(Stored dataset items)
# # # #

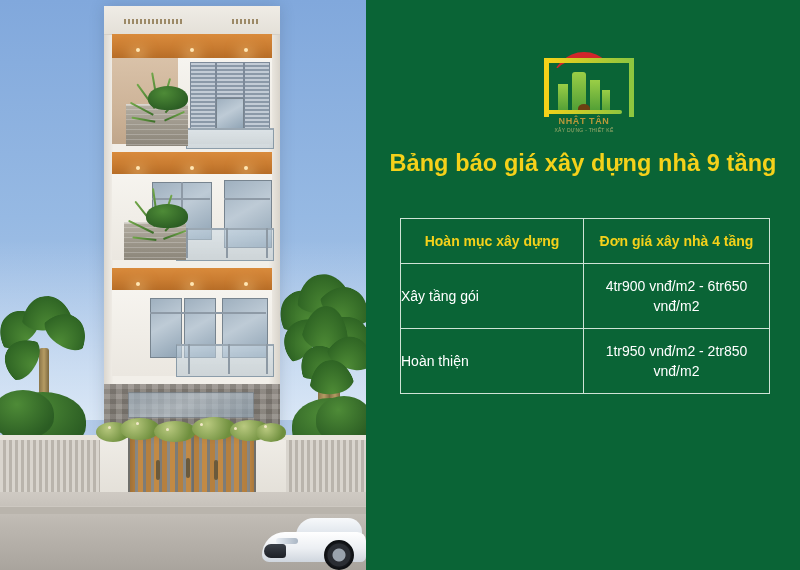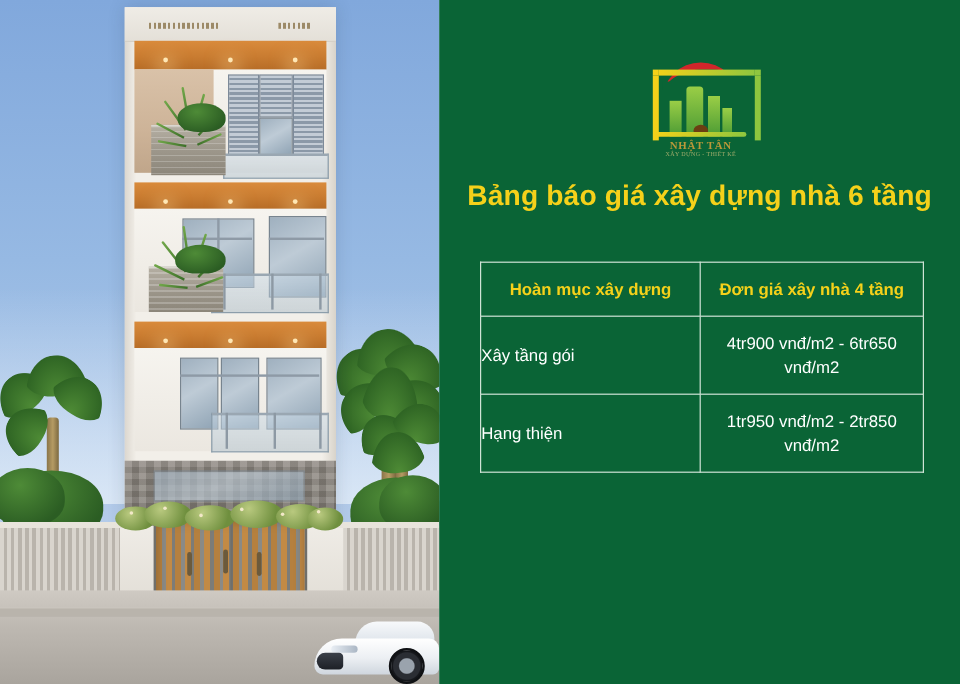--- a/index.html
+++ b/index.html
@@ -291,21 +291,21 @@
     position: absolute;
     left: 366px; top: 0;
     width: 434px; height: 570px;
     background: #0a6436;
   }
 
   
   .logo {
     position: absolute;
     left: 162px; top: 46px;
-    width: 112px; height: 92px; font-family: Liberation Serif, serif;
+    width: 112px; height: 92px;
   }
   .logo-gear {
     position: absolute; left: 6px; top: 2px;
     width: 100px; height: 72px;
   }
   .gear-tooth {
     position: absolute;
     left: 50%; top: 50%;
     width: 9px; height: 40px;
     margin-left: -4.5px; margin-top: -20px;
@@ -604,35 +604,35 @@
       <div class="bld-ic" style="left:30px; bottom:24px; width:10px; height:30px;"></div>
       <div class="bld-ic" style="left:44px; bottom:24px; width:14px; height:42px; border-radius:3px 3px 0 0;"></div>
       <div class="bld-ic" style="left:62px; bottom:24px; width:10px; height:34px;"></div>
       <div class="bld-ic" style="left:74px; bottom:24px; width:8px; height:24px;"></div>
       <div class="logo-dot"></div>
       <div class="logo-base"></div>
       <div class="logo-name">NHẬT TÂN</div>
       <div class="logo-tag">XÂY DỰNG - THIẾT KẾ</div>
     </div>
 
-    <div class="headline">Bảng báo giá xây dựng nhà 6 tầng</div>
+    <div class="headline">Bảng báo giá xây dựng nhà 9 tầng</div>
 
     <table class="table">
       <thead>
         <tr>
           <th class="th-cell">Hoàn mục xây dựng</th>
           <th class="th-cell">Đơn giá xây nhà 4 tầng</th>
         </tr>
       </thead>
       <tbody>
         <tr>
           <td class="td-label">Xây tầng gói</td>
           <td class="td-value">4tr900 vnđ/m2 - 6tr650 vnđ/m2</td>
         </tr>
         <tr>
-          <td class="td-label">Hạng thiện</td>
+          <td class="td-label">Hoàn thiện</td>
           <td class="td-value">1tr950 vnđ/m2 - 2tr850 vnđ/m2</td>
         </tr>
       </tbody>
     </table>
 
   </div>
 </div>
 
 </body></html>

# # # #

* _What you should do_: The response should hold only an exact retyping of the lines from the beginning of the data through the line containing "Liberation Serif, serif;", both ends kept, pictures omitted.

* _Solution below_:
--- a/index.html
+++ b/index.html
@@ -291,21 +291,21 @@
     position: absolute;
     left: 366px; top: 0;
     width: 434px; height: 570px;
     background: #0a6436;
   }
 
   
   .logo {
     position: absolute;
     left: 162px; top: 46px;
-    width: 112px; height: 92px; font-family: Liberation Serif, serif;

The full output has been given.